- Opening Delimiter -

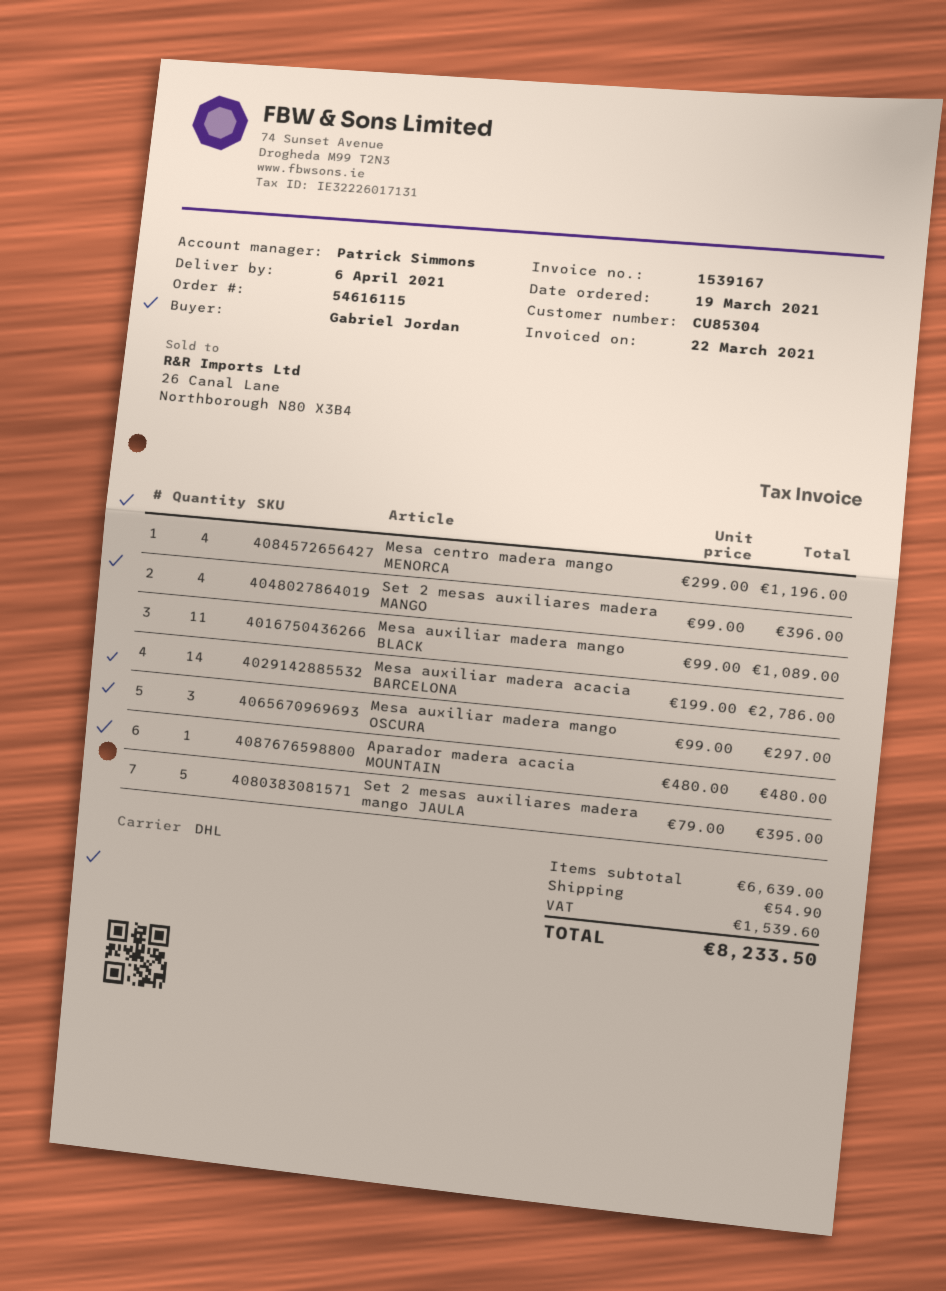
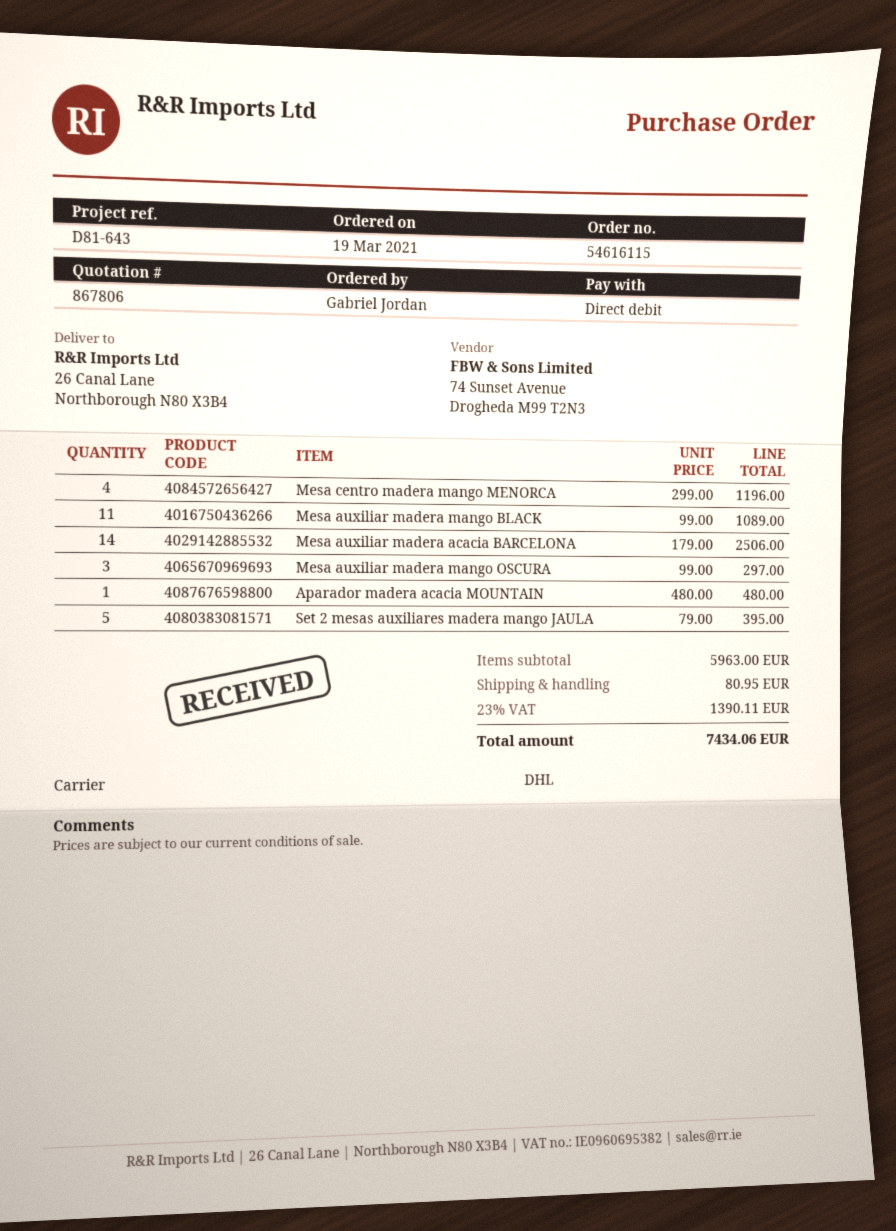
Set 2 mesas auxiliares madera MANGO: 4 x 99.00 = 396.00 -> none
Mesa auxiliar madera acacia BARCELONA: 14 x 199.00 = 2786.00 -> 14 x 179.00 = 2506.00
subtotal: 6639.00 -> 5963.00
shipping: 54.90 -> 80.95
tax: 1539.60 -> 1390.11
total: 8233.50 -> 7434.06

- Closing Delimiter -

■ **Problem details**
Your reply should consist of one number: how many lines of the material above include the word "madera".

■ **Your solution**
2